Has it been picked up? When will be able to see it?

It’s coming out next year. Roadside Attractions is distributing it.

That’s great. Congratulations.


My second off-topic question is actually about Topics, appropriately enough. I know you’ve been busy with this, but do you have any plans to bring back your Topics podcast with Michael Ian Black anytime in the near future?

It’s a little bit on me. I have two children now, and with everything that’s been going on, it’s been hard for me. I’m not good with time management. But I’d love to.

The original film built up a huge cult following in the years since its release. I’m wondering what your feelings are about why it took a while to find its audience? The answer I’ve heard from many of the people who were involved is that they think it was perhaps a little ahead of its time.

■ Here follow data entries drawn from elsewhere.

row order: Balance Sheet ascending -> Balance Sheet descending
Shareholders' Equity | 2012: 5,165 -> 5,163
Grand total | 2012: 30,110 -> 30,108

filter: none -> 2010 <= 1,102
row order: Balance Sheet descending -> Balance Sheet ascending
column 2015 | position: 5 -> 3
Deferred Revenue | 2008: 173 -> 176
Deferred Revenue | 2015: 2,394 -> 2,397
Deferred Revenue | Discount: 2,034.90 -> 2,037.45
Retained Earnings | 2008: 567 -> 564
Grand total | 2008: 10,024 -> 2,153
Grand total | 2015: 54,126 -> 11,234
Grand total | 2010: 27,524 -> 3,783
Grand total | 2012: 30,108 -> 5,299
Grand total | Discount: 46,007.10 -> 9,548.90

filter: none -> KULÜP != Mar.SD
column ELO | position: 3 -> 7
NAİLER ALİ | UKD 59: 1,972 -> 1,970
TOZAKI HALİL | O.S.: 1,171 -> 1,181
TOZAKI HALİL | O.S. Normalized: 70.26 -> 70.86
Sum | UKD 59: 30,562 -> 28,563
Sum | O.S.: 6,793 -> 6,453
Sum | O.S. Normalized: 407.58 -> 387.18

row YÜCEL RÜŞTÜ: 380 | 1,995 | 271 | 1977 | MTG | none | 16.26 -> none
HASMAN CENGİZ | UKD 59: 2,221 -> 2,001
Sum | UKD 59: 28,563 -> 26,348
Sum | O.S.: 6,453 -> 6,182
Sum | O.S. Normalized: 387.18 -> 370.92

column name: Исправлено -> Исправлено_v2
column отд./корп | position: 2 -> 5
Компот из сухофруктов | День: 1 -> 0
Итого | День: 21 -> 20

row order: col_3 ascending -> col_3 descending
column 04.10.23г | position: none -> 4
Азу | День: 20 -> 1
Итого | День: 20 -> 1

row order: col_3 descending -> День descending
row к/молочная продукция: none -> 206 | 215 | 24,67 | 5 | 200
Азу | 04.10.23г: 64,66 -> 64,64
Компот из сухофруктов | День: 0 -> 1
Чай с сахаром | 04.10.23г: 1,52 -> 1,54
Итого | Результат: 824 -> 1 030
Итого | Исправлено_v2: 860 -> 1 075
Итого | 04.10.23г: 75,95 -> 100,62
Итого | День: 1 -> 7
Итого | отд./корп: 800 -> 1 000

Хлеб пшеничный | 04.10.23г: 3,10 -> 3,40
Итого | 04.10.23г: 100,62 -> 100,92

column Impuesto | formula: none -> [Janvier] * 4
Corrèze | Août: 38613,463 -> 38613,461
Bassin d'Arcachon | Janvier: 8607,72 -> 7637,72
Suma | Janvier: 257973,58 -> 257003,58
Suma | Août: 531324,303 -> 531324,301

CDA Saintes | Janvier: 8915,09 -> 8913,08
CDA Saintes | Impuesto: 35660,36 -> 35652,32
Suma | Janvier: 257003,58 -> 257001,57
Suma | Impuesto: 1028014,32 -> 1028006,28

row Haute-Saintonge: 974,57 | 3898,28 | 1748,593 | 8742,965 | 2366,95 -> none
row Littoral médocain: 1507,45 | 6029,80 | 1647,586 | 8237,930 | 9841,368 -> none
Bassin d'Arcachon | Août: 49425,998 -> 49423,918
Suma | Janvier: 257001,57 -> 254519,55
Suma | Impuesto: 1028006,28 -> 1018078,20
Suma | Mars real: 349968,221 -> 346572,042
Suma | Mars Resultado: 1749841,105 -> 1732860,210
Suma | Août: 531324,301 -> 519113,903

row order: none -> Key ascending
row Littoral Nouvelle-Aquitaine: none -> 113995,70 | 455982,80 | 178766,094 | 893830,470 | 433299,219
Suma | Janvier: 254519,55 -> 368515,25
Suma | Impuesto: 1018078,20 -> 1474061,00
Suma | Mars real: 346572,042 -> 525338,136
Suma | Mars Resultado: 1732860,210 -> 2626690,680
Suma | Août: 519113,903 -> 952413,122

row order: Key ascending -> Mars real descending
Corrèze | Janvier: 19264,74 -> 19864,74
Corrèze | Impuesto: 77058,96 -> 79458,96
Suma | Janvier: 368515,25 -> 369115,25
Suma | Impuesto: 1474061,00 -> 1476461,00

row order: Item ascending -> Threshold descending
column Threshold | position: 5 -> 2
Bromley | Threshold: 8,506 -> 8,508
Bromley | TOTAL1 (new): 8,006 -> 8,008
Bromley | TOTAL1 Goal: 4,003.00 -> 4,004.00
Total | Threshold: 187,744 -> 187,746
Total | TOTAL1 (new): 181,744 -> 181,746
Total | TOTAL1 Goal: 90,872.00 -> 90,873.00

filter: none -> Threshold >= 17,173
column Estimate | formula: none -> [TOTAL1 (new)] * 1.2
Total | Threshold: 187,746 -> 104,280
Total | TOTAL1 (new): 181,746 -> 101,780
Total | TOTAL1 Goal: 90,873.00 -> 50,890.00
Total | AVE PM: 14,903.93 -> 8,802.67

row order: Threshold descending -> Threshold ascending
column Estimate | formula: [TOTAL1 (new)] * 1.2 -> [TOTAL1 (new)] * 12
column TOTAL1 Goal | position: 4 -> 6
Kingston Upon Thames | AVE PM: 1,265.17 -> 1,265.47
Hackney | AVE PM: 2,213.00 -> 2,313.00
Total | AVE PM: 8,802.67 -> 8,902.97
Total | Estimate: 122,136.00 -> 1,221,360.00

I really don’t know, you know? I feel like that’s a question better answered by other people. But as to why people didn’t get it, or why it took people a little while to come to it, I really don’t know. When we made the movie, we certainly didn’t expect that we’d have trouble reaching an audience. It was more of a realization that it wasn’t going to be something that people picked up on right away. But I really don’t know why people didn’t get it at first, and why they do get it now.

Schedule, logistics, and all of those issues aside, if this series does as well on Netflix as it looks like it’s going to, would you consider doing more Wet Hot?

I would love to do that.

What sort of ideas do you have? Would it go even earlier? Would it take place after camp?

There are many possibilities and they’re all being discussed, whether it’s a reunion taking place 10 years later, or maybe it’s winter, and everyone’s getting together over New Year’s Eve. There are so many different possibilities.

Wet Hot American Summer: First Day of Camp premieres on Netflix on July 31st, 2015.